SUPPLIED ENTRIES Block Start
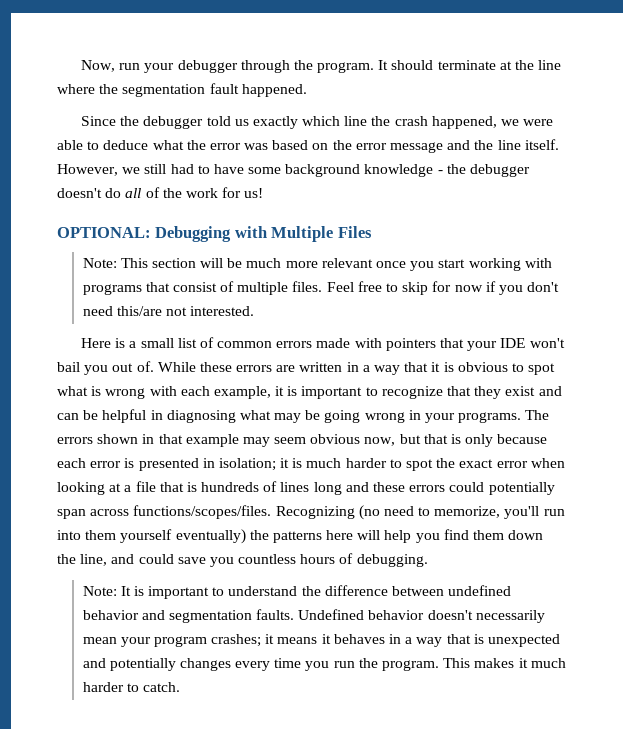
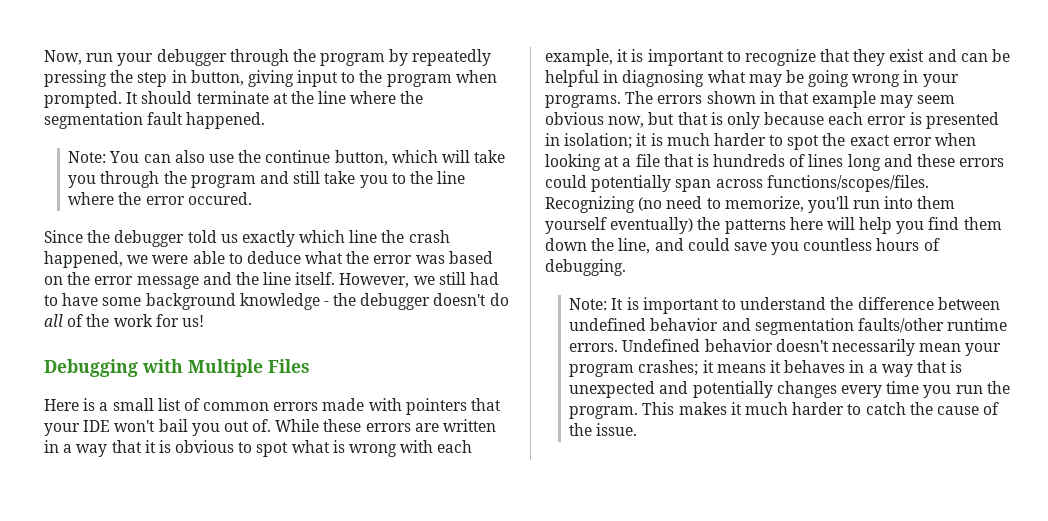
[317,62,375,73] program. -> [320,49,492,66] [44,70,497,87] [44,91,122,108] program by repeatedly pressing the step in button, giving input to the program when prompted.
(307, 90) none -> [68,150,506,166] [68,171,466,188] [68,192,252,205] // Note: You can also use the continue button, which will take you through the program and still take you to the line where the error occured.
[57,227,151,238] OPTIONAL: -> (204, 321) none
[82,258,552,271] [82,281,560,295] [82,306,255,316] // Note: This section will be much more relevant once you start working with programs that consist of multiple files. Feel free to skip for now if you don't need this/are not interested. -> (310, 366) none
[256,609,295,620] faults. -> [858,318,1008,333] [569,343,619,352] faults/other runtime errors.
[142,682,180,692] catch. -> [865,402,1000,415] [569,423,638,436] catch the cause of the issue.

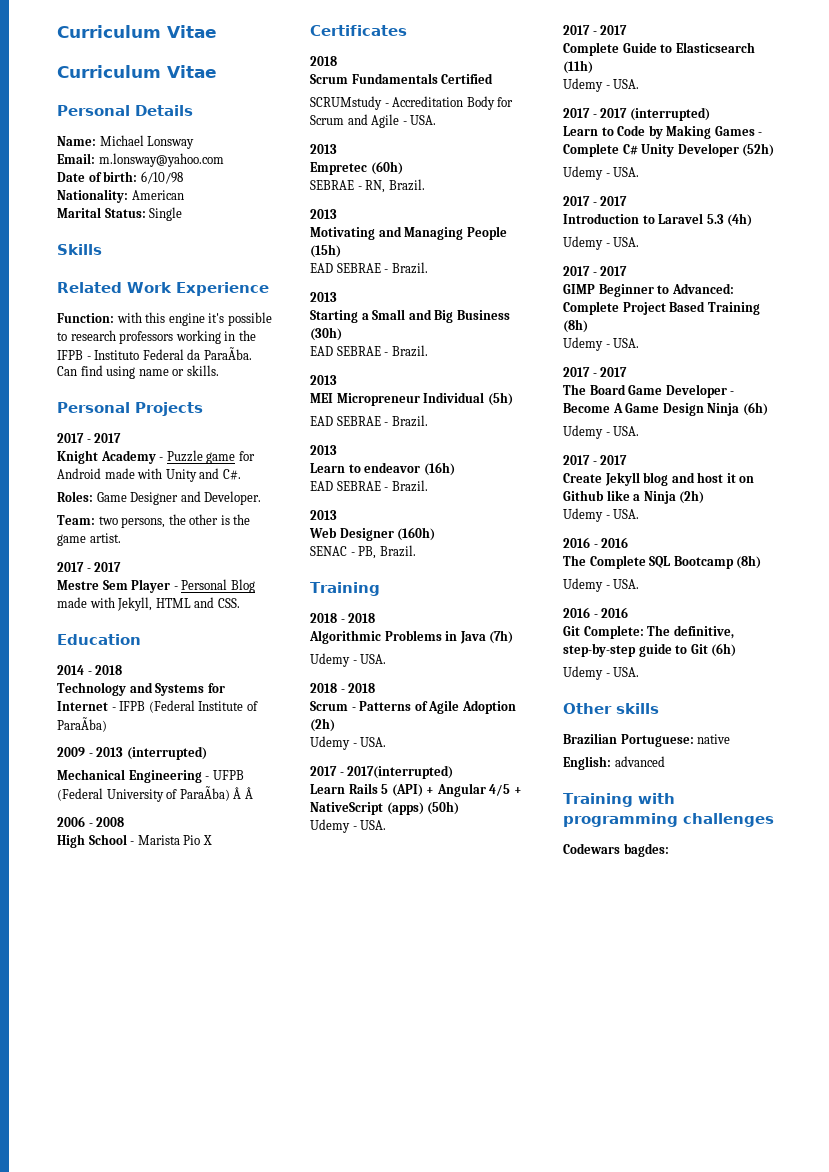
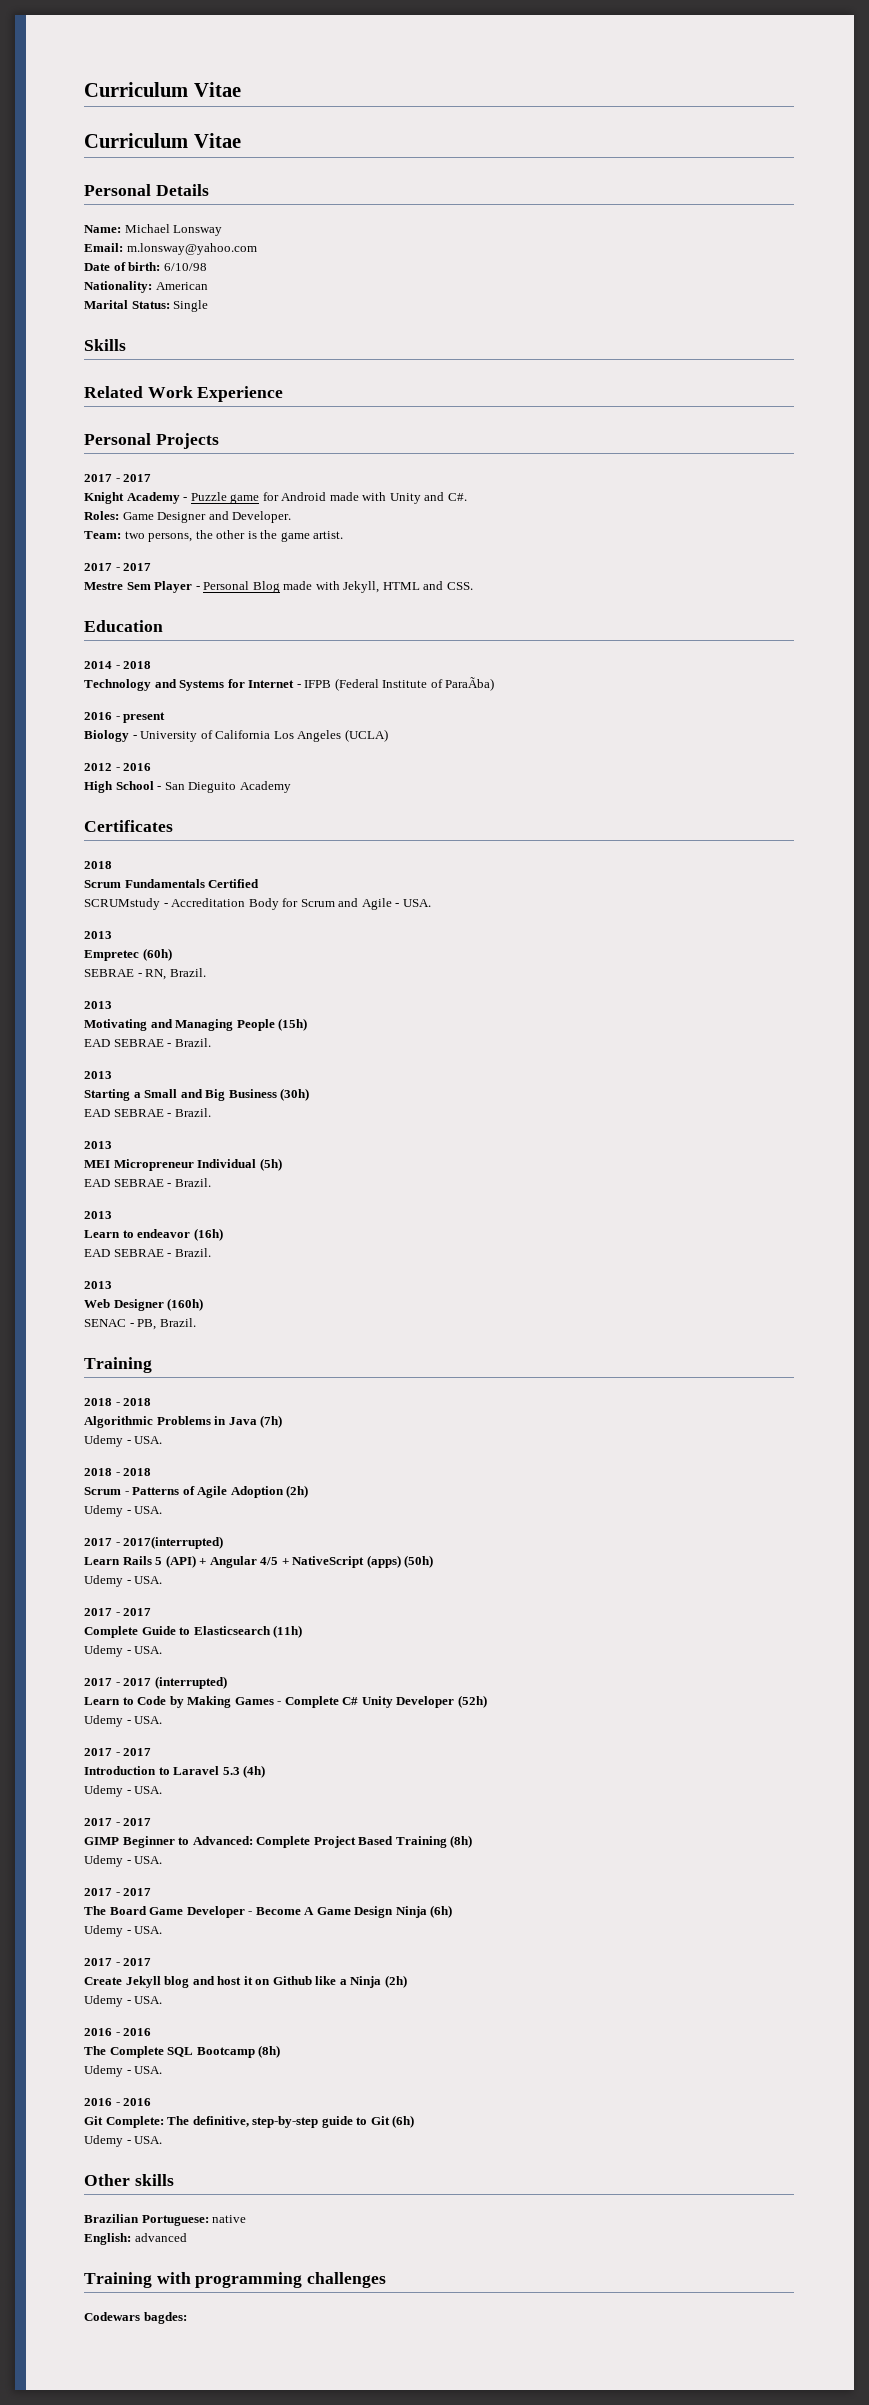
[57,312,272,326] [57,330,256,344] [57,347,252,360] [57,365,219,379] // Function: with this engine it's possible to research professors working in the IFPB - Instituto Federal da ParaÃba. Can find using name or skills. -> (284, 394) none
[57,746,207,760] [57,769,244,783] [57,786,253,802] [57,816,125,827] 2009 - 2013 (interrupted) // Mechanical Engineering - UFPB (Federal University of ParaÃba) Â Â // 2006 - 2008 -> [84,712,166,723] [84,729,388,742] [84,763,152,771] 2016 - present // Biology - University of California Los Angeles (UCLA) // 2012 - 2016
[137,835,212,845] Marista Pio X -> [164,781,291,793] San Dieguito Academy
SUPPLIED ENTRIES Block End
## [EXERCISE PROMPT]
Looking at the records above, please output exactly the lines that run from the one holding "[57,746,207,760] [57,769,244,783] [57,786,253,802]" to the final line, and only those.

## [EXERCISE SOLUTION]
[57,746,207,760] [57,769,244,783] [57,786,253,802] [57,816,125,827] 2009 - 2013 (interrupted) // Mechanical Engineering - UFPB (Federal University of ParaÃba) Â Â // 2006 - 2008 -> [84,712,166,723] [84,729,388,742] [84,763,152,771] 2016 - present // Biology - University of California Los Angeles (UCLA) // 2012 - 2016
[137,835,212,845] Marista Pio X -> [164,781,291,793] San Dieguito Academy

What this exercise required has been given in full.